IV. ISOLATING LANGUAGES

The majority of the isolating languages are spoken in Asia, but some also exist in Africa. In the Americas the so-called Creole languages also belong in this category. They are called isolating because it is imagined that in these languages words consist of elements that are self-sufficiently (isolating) usable. In fact this is not the case. Many Chinese morphemes, as we saw above, occur only in connection with others. What really distinguishes the isolating languages is the fact that the morphemes are invariant, each having a form that remains constant in all of its appearances, whether they be combinations, derivations or grammatical variations. In such a language, a person who knows how to say “I” and knows the rules of the language, automatically knows how to say ‘me’, ‘my’, ‘mine’, etc. All nuances, specifications, derivations which, in other types of languages, are expressed by changes of (or in) the morphemes are here translated by word order or by perfectly regular use or combination of morphemes which cannot vary. There exist, also, various processes such as reduplication — cf. Malay puteh ‘white’, puteh puteh ‘whitish’ — which it is unnecessary to treat fully here. The important point is that, whatever the change in meaning or grammar, the morpheme itself remains untouched. A grammatical function is signaled either by word order or by invariant grammatical morphemes.
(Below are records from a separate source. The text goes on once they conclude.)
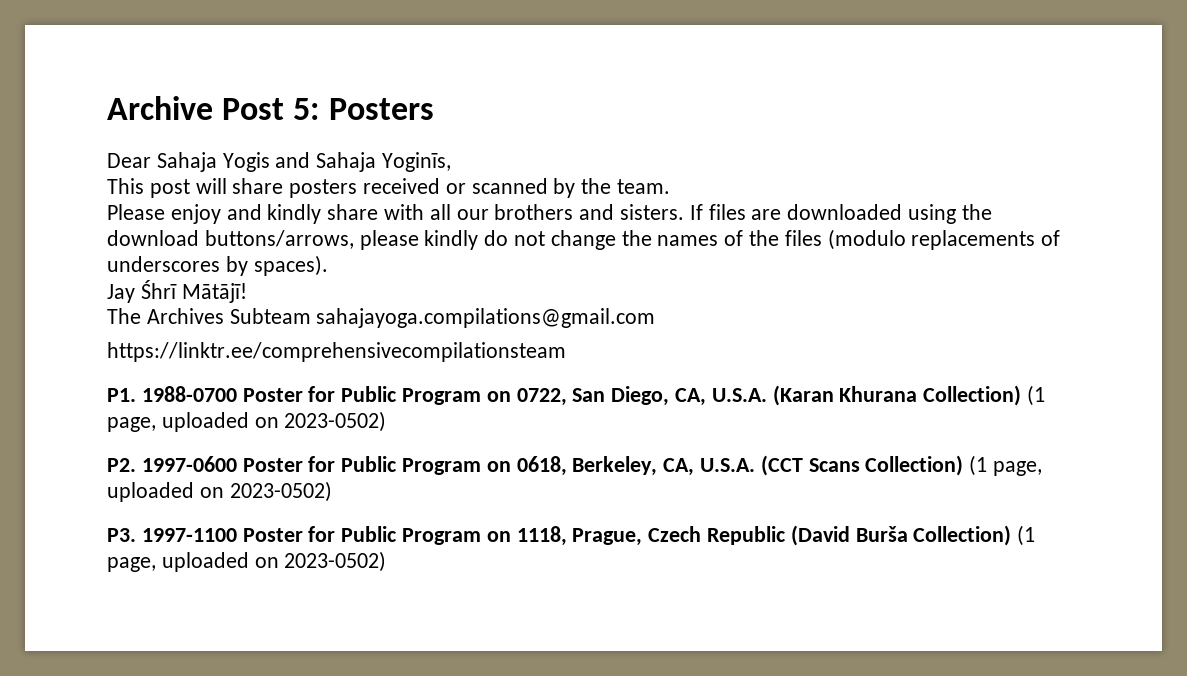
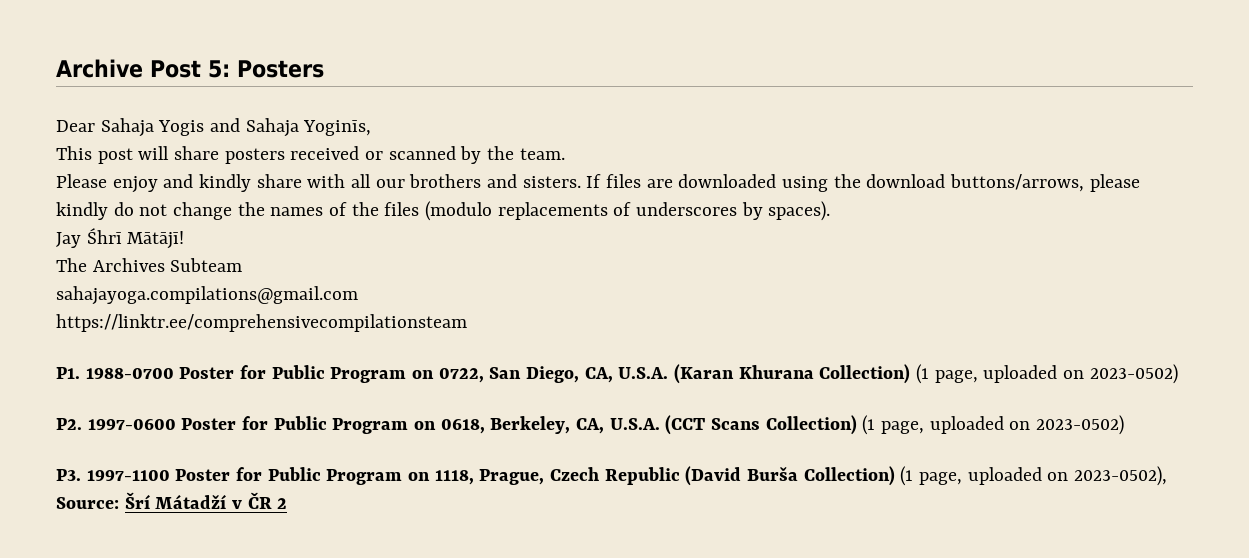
- The Archives Subteam sahajayoga.compilations@gmail.com
+ The Archives Subteam
+ sahajayoga.compilations@gmail.com
- P3. 1997-1100 Poster for Public Program on 1118, Prague, Czech Republic (David Burša Collection) (1 page, uploaded on 2023-0502)
+ P3. 1997-1100 Poster for Public Program on 1118, Prague, Czech Republic (David Burša Collection) (1 page, uploaded on 2023-0502), Source: Šrí Mátadží v ČR 2

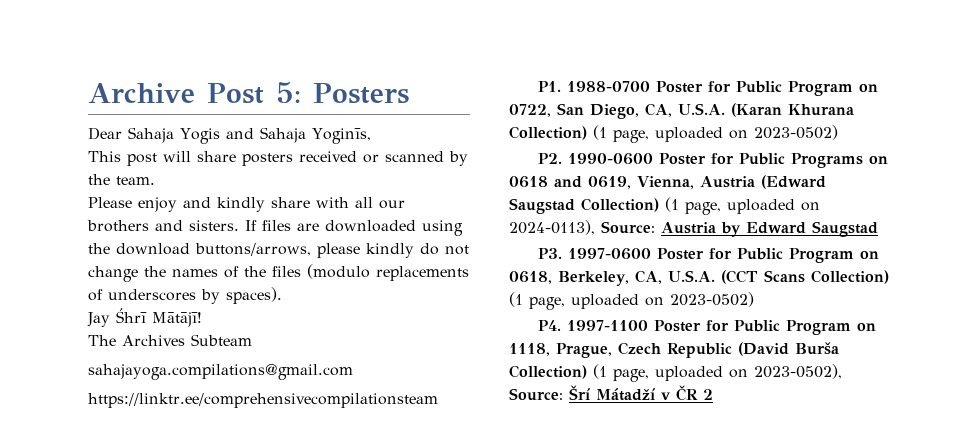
- P2. 1997-0600 Poster for Public Program on 0618, Berkeley, CA, U.S.A. (CCT Scans Collection) (1 page, uploaded on 2023-0502)
+ P2. 1990-0600 Poster for Public Programs on 0618 and 0619, Vienna, Austria (Edward Saugstad Collection) (1 page, uploaded on 2024-0113), Source: Austria by Edward Saugstad
+ P3. 1997-0600 Poster for Public Program on 0618, Berkeley, CA, U.S.A. (CCT Scans Collection) (1 page, uploaded on 2023-0502)
- P3. 1997-1100 Poster for Public Program on 1118, Prague, Czech Republic (David Burša Collection) (1 page, uploaded on 2023-0502), Source: Šrí Mátadží v ČR 2
+ P4. 1997-1100 Poster for Public Program on 1118, Prague, Czech Republic (David Burša Collection) (1 page, uploaded on 2023-0502), Source: Šrí Mátadží v ČR 2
Both in Malay and in the French-derived Creole of the Caribbean, the modifying word stands after the modified one: my mother’s house is translated as rumah emak saya (Malay) or as caïe manman moin (Creole):

rumah emak sayacaïe manman moin
house mother Ihouse mother I

In Chinese, the order is the other way around:

wŏ mŭqīn de fángzI mother ‘s house

(Wŏ mŭqīn fāngz and wŏde mŭqīnde fāngz are grammatically correct, since the word de, which shows modification, can be omitted if the sense is clear without it. The expression wŏ mŭqīnde fāngz is to be preferred only for stylistic, rhythmic considerations.)

In an isolating language the reciprocity in the things spoken of is necessarily reflected in a parallel reciprocity in the elements signifying them.

Creole:

li ka-aller caïe manman ou

ou ka-aller caïe manman li”.

Chinese:

dào mŭqīnde fángz qù”

dào mŭqīnde fángz qù”.

The contrast appears if we compare the same sentence in, for example, an Indo-European language such as French or English:

French:

il va chez votre mère —

vous allez chez sa mère

English:

he goes to your mother’s house —

you go to his mother’s house.

There is similarity, but not identity, between he and his, but no similarity at all between il and sa, in contrast to the Creole li/li, the Chinese tā, tā(de). In the same way the verbs in French and English — he goes but you go, il va but vous allez — differ in form, whereas they do not in isolating languages (ka-aller, qù).

In Creole, as in Chinese, to show the interchange of persons one simply interchanges the relevant pronouns; the other elements remain invariant. In French and English, as in all inflectional languages, this beautiful parallelism is entirely lacking. Also in agglutinative languages, because of the system of suffixes, the parallelism does not exist. (Cf. Turkish: ‘he goes’ gidiyor, ‘you go’ gidiyorsunuz, ‘your mother’ ananız, ‘his mother’ anası.)

Like the agglutinative languages, the isolating ones use element combination quite widely. This observation is valid particularly for the so-called monosyllabic languages, in which the majority of the morphemes have but one syllable, like Chinese and Vietnamese. These languages exploit quite a bit the possibilities presented by metaphorical usage, as shown by the following examples from Chinese:

diàn electricity

+ huà (speech) = diànhuà (telephone)

+ bào (message) = diànbào (telegram)

+ lì (force) = diànlì (electric power)


By addition of xiàn “line” one creates:

diànhuàxiàn — telephone line

diànbàoxiàn — telegraph line

diànlìxiàn — electric power line


This system always manages to solve terminological problems. When elevators appeared, their function was to replace stairways, and the Chinese accordingly created the following compound:

diàn — electricity

tī — stairway

diàntī — elevator


But what should be done when escalators appeared? Simple enough:

zì — self

dòng — move

zìdòng — automatic, ’self-moving’

tī — stairway

zìdòngtī — ‘self-moving stairway’, ‘escalator’

(It is interesting that the expression moving stairs exists beside escalator in English as well.)